March 2015

I trudged through the sand of Santa Monica Beach awaiting the celebration which was to ensue upon my arrival. The beach was filled with spectators as I went to the shore to set up shop. I laid out my beach towels and camouflaged workout gear. I scattered shells and crystals about with magic powers that only I was aware of… I threw my angel cards up in the air as they were whisked away by the breeze of moments yet unfolded. I took two rose quartz hearts and placed them in a dream box and hurled it into the roaring sea. This represented my one true love coming back to me. I knew that God had prepared me for this mission, but I didn’t know where I was going, who I was to become or who I was waiting for. All I knew was that God was everything and that I trusted Her with my heart and soul. I believed my day had come. I had arrived.

As I pranced down the Venice Beach Boardwalk, all of my senses were in overdrive. I could feel the warmth of the sunshine as it beamed down on my chest and roasted my shoulders to a deeper shade of bronze. My eyes glistened with the reflection of the waves as they danced in my imagination. My brain was preoccupied with every detail and its synchronicity. Life seemed to leap out of my heart, yet paralyzed in time and space. I felt the love and tenderness from a God I seemed to personally know in that moment. Over the crashing of the waves came the Pearl Jam song, “Alive.” I circled the dock, round and round, as if I was at the Mad Hatter’s birthday party in Alice in Wonderland. I tossed my passport into the ocean. Where I was going, I wouldn’t need it.

I ran to the beach and dove into the waves, standing precariously, I felt like a mermaid trying to balance on the shore. I tasted the salt in the back of my throat as I gulped and swallowed hard to the refreshing taste of losing your place in summer. I stared up at the sun through my manic mink eyelashes as I fell to my knees to pray. The sand and surf were soft. I clasped my hands together, knelt my head down and thanked God for every misstep, every perceived wrong that had gotten me to the point where I could know God the way no other could… for I was God… and I was profoundly grateful to have found Her deep within Myself. The love that I felt as nature nurtured me will be remembered forever as one of the greatest moments I have ever known… never was I to think that this excitement could be merely a symptom… was I really to know God the way no other human had before me? Was I really the reincarnation of Isis?
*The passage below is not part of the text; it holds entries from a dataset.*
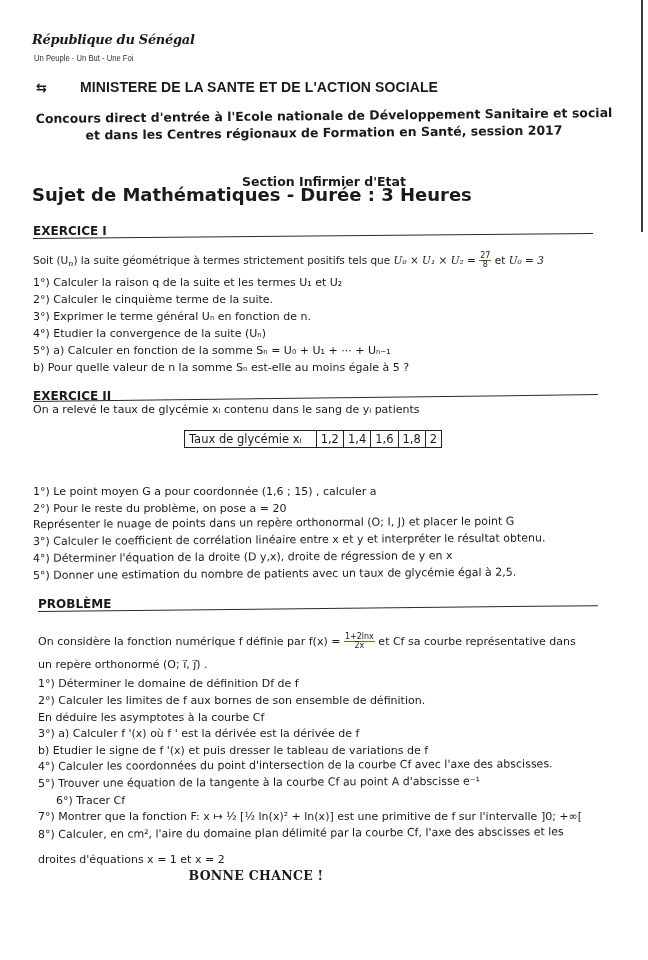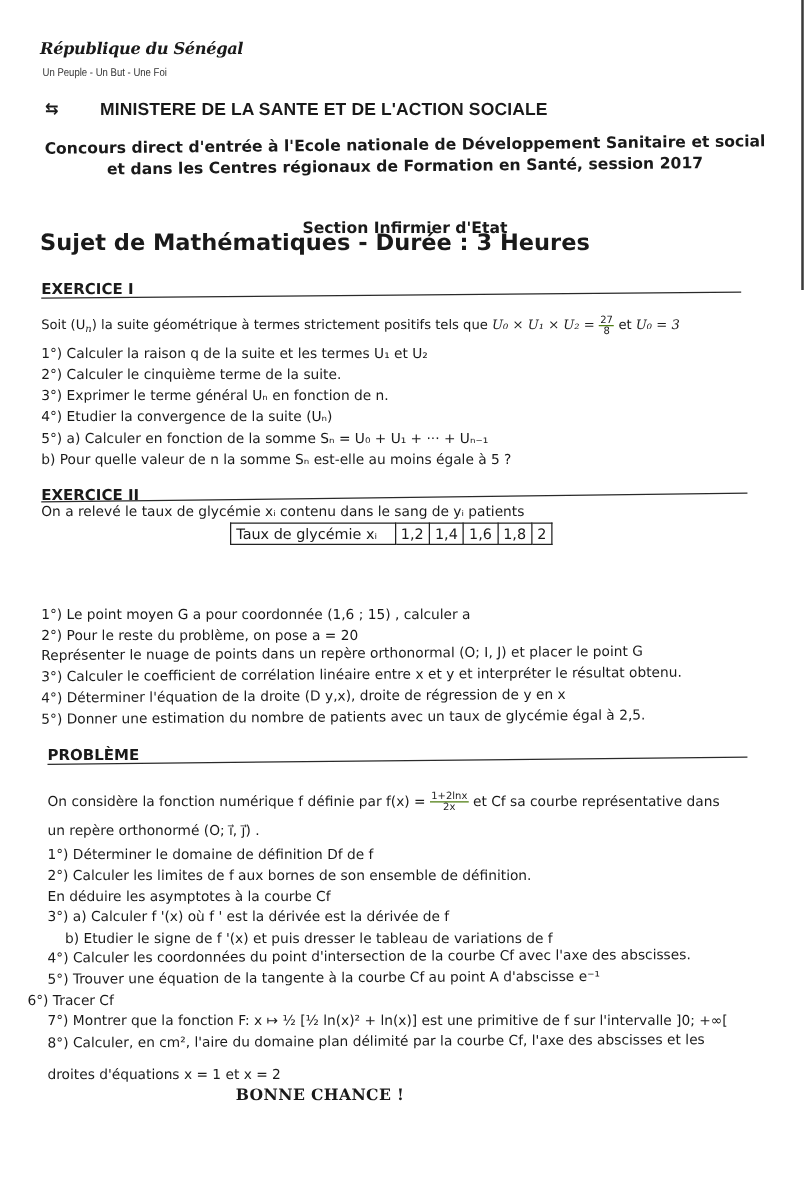--- a/index.html
+++ b/index.html
@@ -26,7 +26,7 @@
   .frac { display:inline-block; text-align:center; vertical-align:middle; font-size:8px; line-height:8px; }
   .frac .num { display:block; border-bottom:1px solid #4d7c0f; padding:0 1px; }
   .frac .den { display:block; }
-  table.data { position:absolute; left:184px; top:418px; border-collapse:collapse; font-size:11.5px; }
+  table.data { position:absolute; left:184px; top:430px; border-collapse:collapse; font-size:11.5px; }
   table.data td { border:1px solid #222; padding:0 4px; height:16px; text-align:left; }
   table.data td.lbl { text-align:left; padding-right:14px; }
   .closing { position:absolute; left:0; width:512px; top:868px; text-align:center; font-family:"DejaVu Serif", serif; font-weight:bold; font-size:12.5px; letter-spacing:0.3px; }

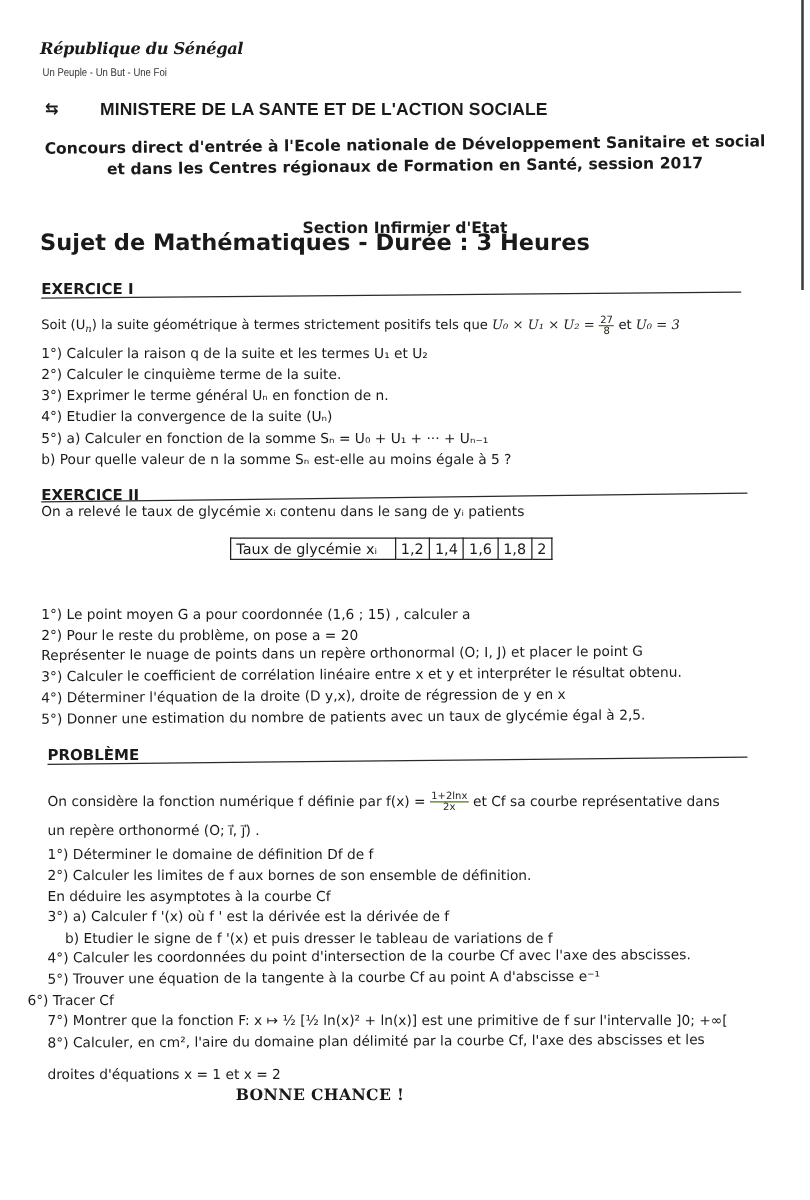--- a/index.html
+++ b/index.html
@@ -103,7 +103,7 @@
 <div class="line" style="top:694px; left:38px;">2°) Calculer les limites de f aux bornes de son ensemble de définition.</div>
 <div class="line" style="top:711px; left:38px;">En déduire les asymptotes à la courbe Cf</div>
 <div class="line" style="top:727px; left:38px;">3°) a) Calculer f '(x) où  f ' est la dérivée est la dérivée de f</div>
-<div class="line" style="top:744px; left:38px;margin-left:14px;">b) Etudier le signe de f '(x) et puis dresser le tableau de variations de f</div>
+<div class="line" style="top:744px; left:38px;">b) Etudier le signe de f '(x) et puis dresser le tableau de variations de f</div>
 <div class="line" style="top:760px; left:38px; transform:rotate(-0.3deg);">4°) Calculer les coordonnées du point d'intersection de la courbe Cf avec l'axe des abscisses.</div>
 <div class="line" style="top:777px; left:38px; transform:rotate(-0.3deg);">5°) Trouver une équation de la tangente à la courbe Cf au point A d'abscisse e⁻¹</div>
 <div class="line" style="top:794px; left:22px;text-align:center;">6°) Tracer Cf</div>

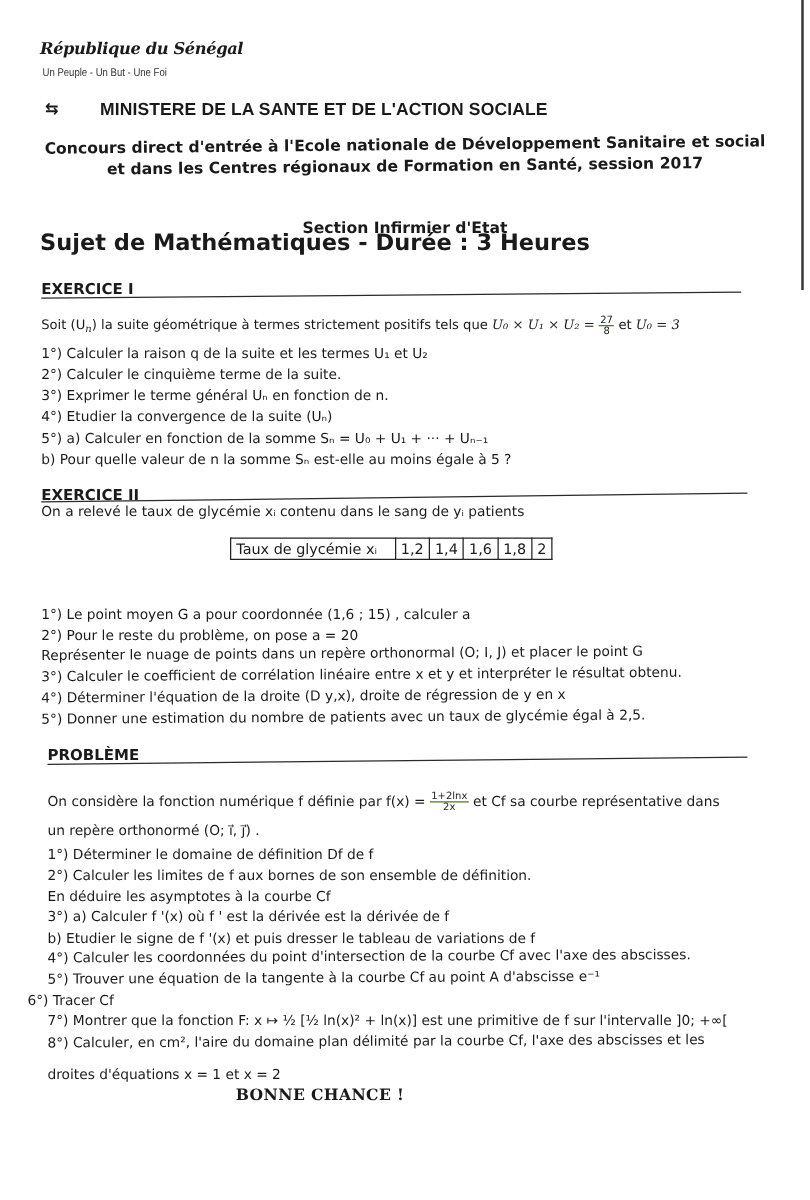--- a/index.html
+++ b/index.html
@@ -106,7 +106,7 @@
 <div class="line" style="top:744px; left:38px;">b) Etudier le signe de f '(x) et puis dresser le tableau de variations de f</div>
 <div class="line" style="top:760px; left:38px; transform:rotate(-0.3deg);">4°) Calculer les coordonnées du point d'intersection de la courbe Cf avec l'axe des abscisses.</div>
 <div class="line" style="top:777px; left:38px; transform:rotate(-0.3deg);">5°) Trouver une équation de la tangente à la courbe Cf au point A d'abscisse e⁻¹</div>
-<div class="line" style="top:794px; left:22px;text-align:center;">6°) Tracer Cf</div>
+<div class="line" style="top:794px; left:56px;text-align:center;">6°) Tracer Cf</div>
 <div class="line" style="top:810px; left:38px;">7°) Montrer que la fonction F: x ↦ ½ [½ ln(x)² + ln(x)]   est une primitive de f sur l'intervalle ]0; +∞[</div>
 <div class="line" style="top:828px; left:38px; transform:rotate(-0.3deg);">8°) Calculer, en cm², l'aire du domaine plan délimité par la courbe Cf, l'axe des abscisses et les</div>
 <div class="line" style="top:853px; left:38px;">droites d'équations x = 1 et x = 2</div>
I was at the mall with my mom on Palm Sunday, yearning for the day to end. When would she find out that I was the Messiah? I had a theory… a well thought out and precisely measured theory, that I was not your average girl… I believed I was superhuman… born with an extra X chromosome… I was the next generation of feminism… the original tomboy…the Egyptian Goddess… Isis.
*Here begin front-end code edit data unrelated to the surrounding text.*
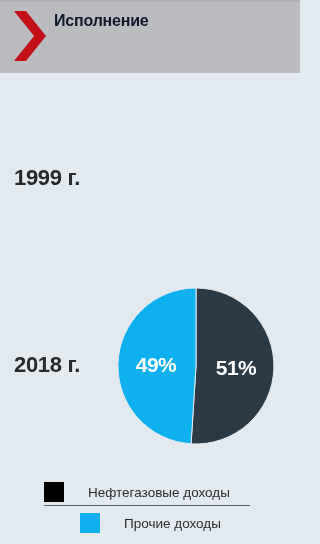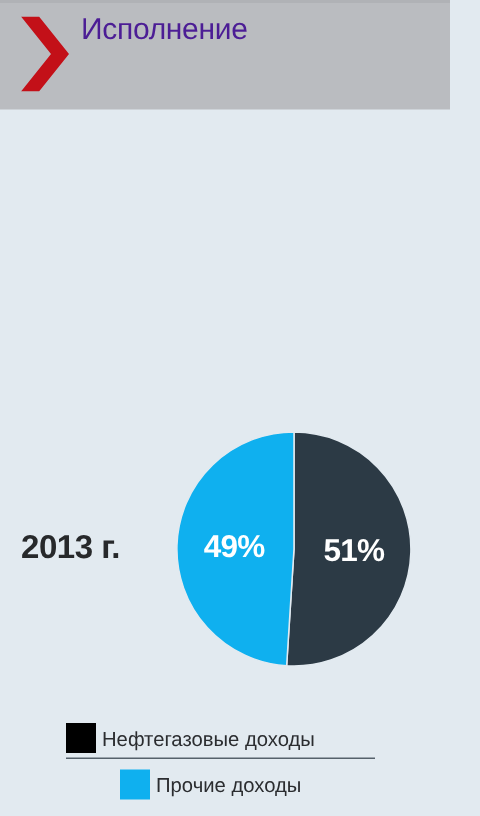--- a/index.html
+++ b/index.html
@@ -52,10 +52,10 @@
     left: 54px;
     top: 6px;
     width: 240px;
-    font-size: 20px;
+    font-size: 16px;
     line-height: 29px;
-    font-weight: 400;
-    color: #4c1d95;
+    font-weight: 700;
+    color: #0f172a;
     letter-spacing: -0.2px;
   }
   .header-title .line {

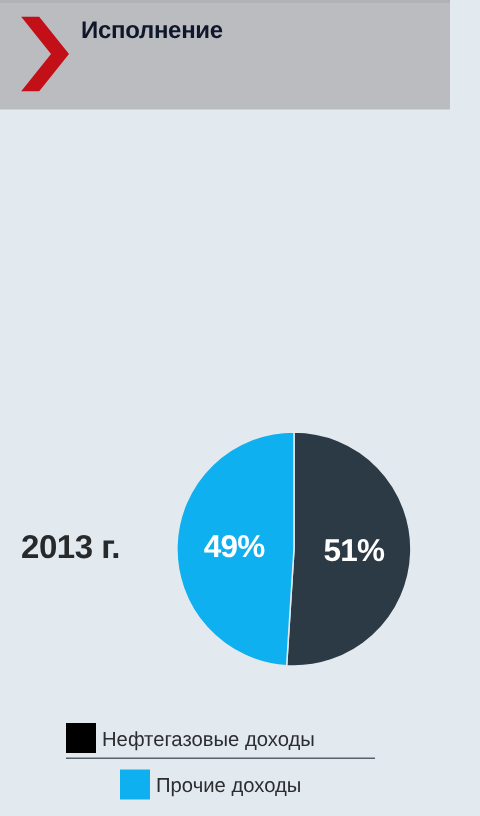--- a/index.html
+++ b/index.html
@@ -163,6 +163,7 @@
   </div>
 
   <div class="chart-row row-1999">
+    <div class="year-label">1999 г.</div>
   </div>
 
   <div class="chart-row row-2013">

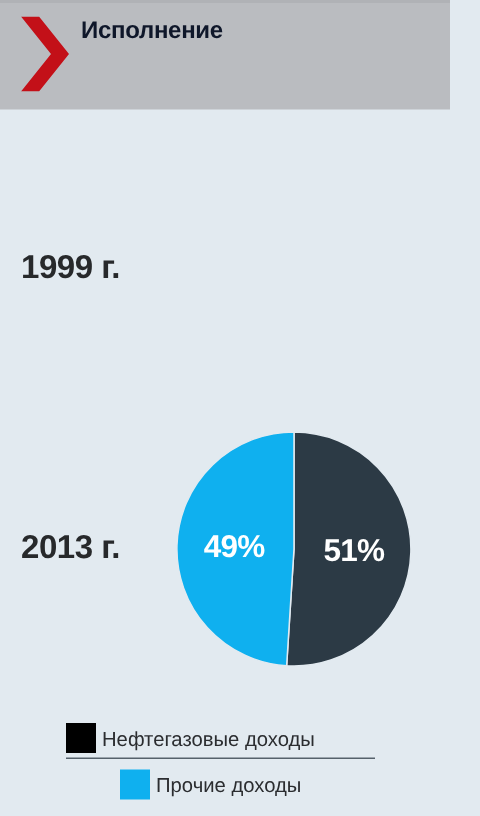--- a/index.html
+++ b/index.html
@@ -167,7 +167,7 @@
   </div>
 
   <div class="chart-row row-2013">
-    <div class="year-label">2013 г.</div>
+    <div class="year-label">2018 г.</div>
     <div class="pie-wrap">
       <svg class="pie-svg" viewBox="0 0 160 170" aria-hidden="true">
         <g>

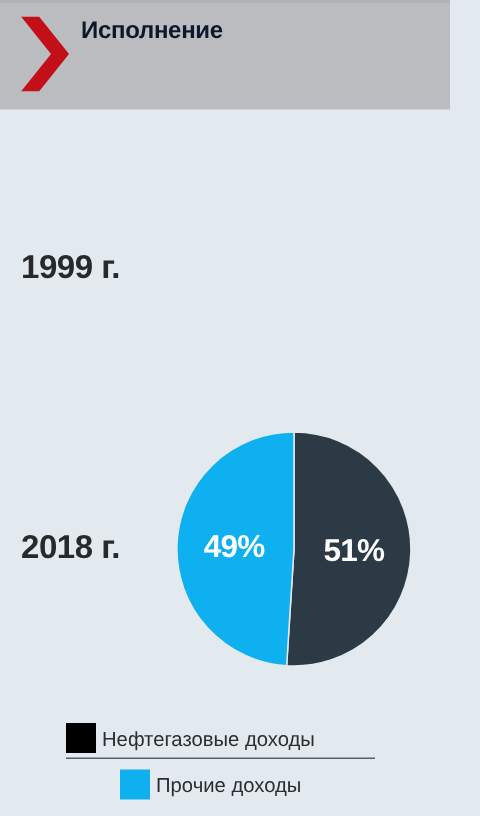--- a/index.html
+++ b/index.html
@@ -128,7 +128,7 @@
     flex: 0 0 20px;
   }
   .legend-text {
-    margin-left: 4px;
+    margin-left: 24px;
     font-size: 13.5px;
     color: #2b2d30;
     white-space: nowrap;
I told my mom that I had to go to the hospital. I couldn’t take it anymore. I had to let them test my DNA. I had to prove to the world that I was the person they were waiting for… I knew that UCLA was in on it. I knew they were waiting for me, so I asked my mom to pull over on 16th Street. She stopped the car and I walked with purpose into the emergency room. I knew the time had come for me to surrender to the feeling of panic. It was my turn to sacrifice myself the way that Jesus had done 2,500 years prior. I calmly asked for a DNA test when I was seated. The nurses in the hospital were not amenable to my request. They told me to sit down and the confusion began to sweep over me as if the waves I had frolicked in Santa Monica had followed me and suddenly crashed through the doors of the hospital to wash away my God consciousness. They said things like “mania” and “bipolar.” No, I thought, not now… how could this happen on my day to save humanity? I was there to check myself into a safe haven, to be guarded by the most important doctors in the world with my secret, not to be treated like a person with psychosis. I was a saint, not a sinner.

I remember being shown into a private room with my mother. The nurses were coming in and out and kept asking me to sit and stay calm. I couldn’t understand why I wasn’t getting the DNA test. UCLA was supposed to be the center of intelligence for this enlightenment explosion, at least that was the truth according to my calculations… I began to feel restless as my mother’s face became increasingly disheartened and the women and men in their scrubs began to whisper about me from the office across the hall.

All of the sudden, the thought crossed my mind that if I were to cause a huge scene, I could get the attention of the higher-ups at UCLA. I decided to go for it. I leapt onto the nearest tech as he passed by my room. I knew that kind of display was sure to get some sort of reaction… I figured that the problem must be that I was at a lower level of security clearance, that the UCLA doctors that wanted to study me didn’t know I was there… if I did something drastic, I was sure to garner their attention. I was pulled off of the tech immediately, kicking and screaming and was held down by six hospital employees as the leather straps slithered around my arms and legs, tying me to the table. I screamed for drugs so I could evade the painful confusion. The commotion caused all of the faces staring down at me to blur into one. I caught my mom’s eyes as fright and tears rolled down her face. She could do nothing to help me. I was in too deep.